Arriving at the trial’s key primary-endpoint finding, Arthur presented preliminary results indicating a failure rate of 39.2% with standard management, compared to 15.2% with MMA embolisation plus standard management—data ultimately associated with an odds ratio (OR) of 3.6 (p=0.0001) favouring the latter treatment approach. According to Arthur, this discrepancy was more pronounced when comparing MMA embolisation against non-surgical management for cSDH. Subgroup analyses revealed a failure rate of 59.2% with non-surgical management alone versus 19.1% with MMA embolisation plus non-surgical management (OR, 6.1; p=0.0001), while failure rates for surgery alone and MMA embolisation plus surgery were 25.4% and 12.3%, respectively (OR, 2.4; p=0.058).
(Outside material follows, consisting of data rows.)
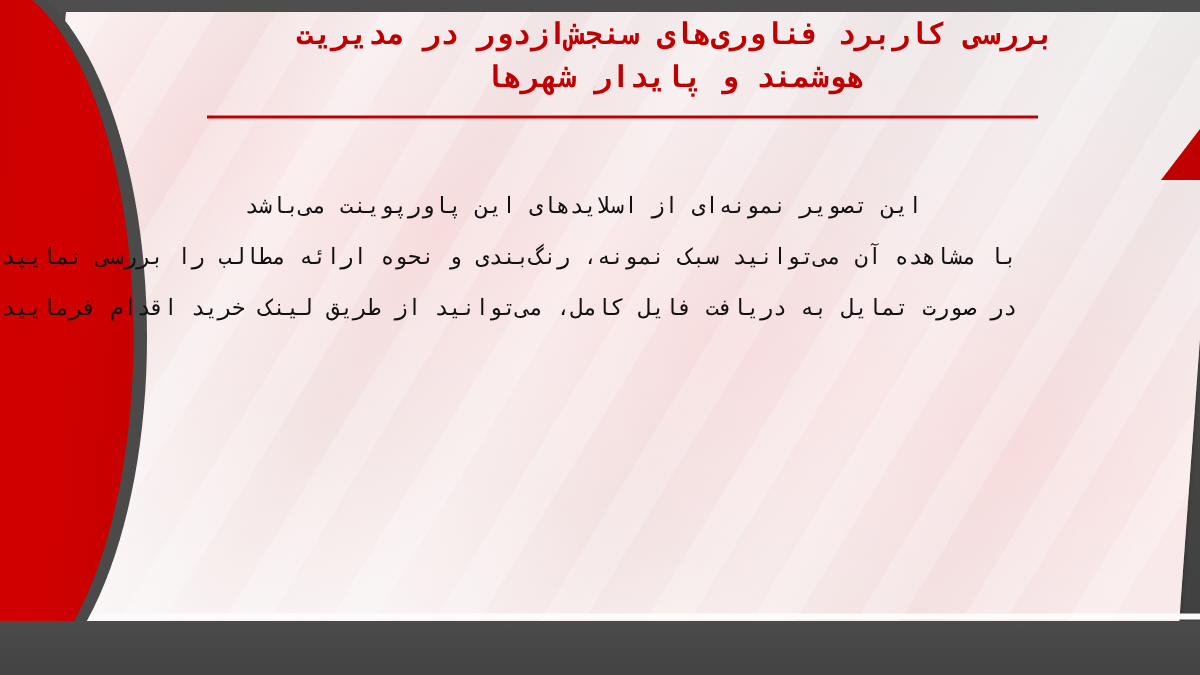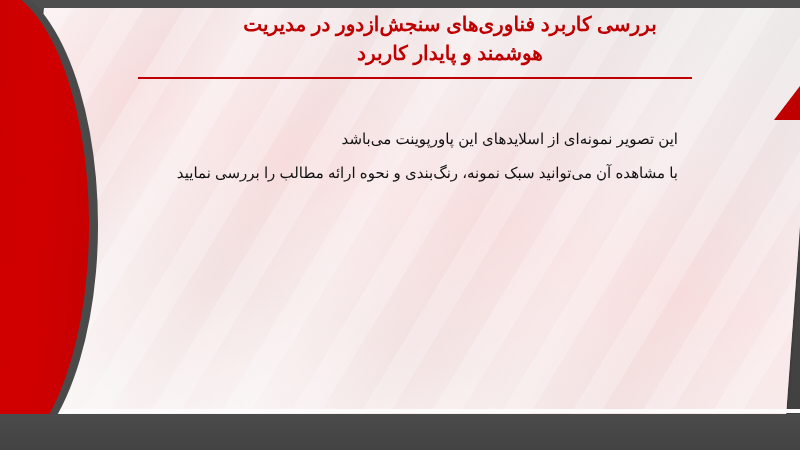"بررسی کاربرد فناوری‌های سنجش‌ازدور در" #slide { font-family: Liberation Sans, sans-serif -> Liberation Mono, monospace }
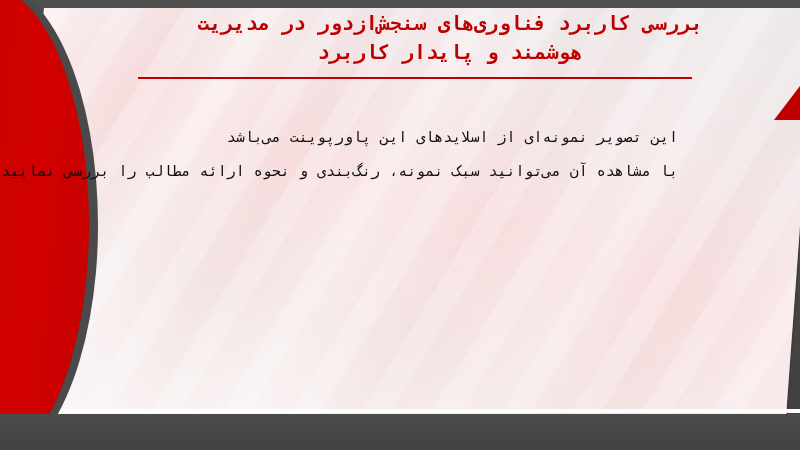"هوشمند و پایدار کاربرد" div.title-line { text: کاربرد -> شهرها }
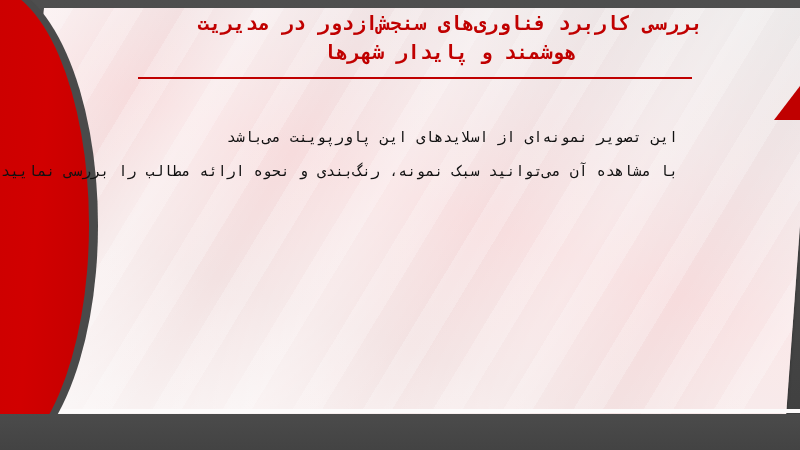"این تصویر نمونه‌ای از اسلایدهای" .body-line { text-align: right -> center }
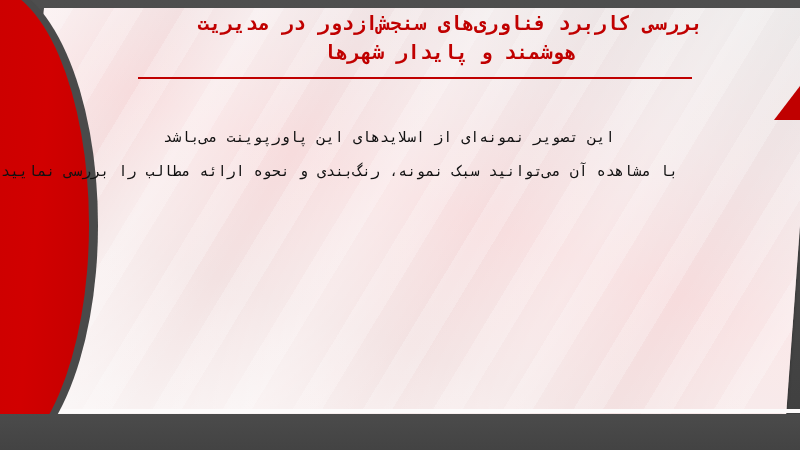"در صورت تمایل به دریافت" div.body-line { html: none -> <div>در صورت تمایل به دریافت فایل کامل، می‌توانید از طریق لینک خرید اقدام فرمایید</div> }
Moving on to deliver 30-day safety outcomes in STEM, the presenter reported similar rates of all-cause mortality across the two main study arms, with four deaths in the treatment arm (rate, 2.7%) and five in the control arm (rate, 3.1%). He also emphasised that none of the deaths in the treatment arm were attributed to MMA embolisation or the Squid system itself. The occurrence of major disabling stroke was comparable between the two as well, with zero being observed in the treatment arm and one observed in the control arm (rate, 0.6%).

Following his conveyance of these preliminary findings, Arthur concluded by stating that he is “very interested” in the future presentation of additional endpoints from STEM—including data on modified Rankin scale (mRS) shift analyses, cognitive impairment and quality-of-life changes versus baseline, and hospital length of stay.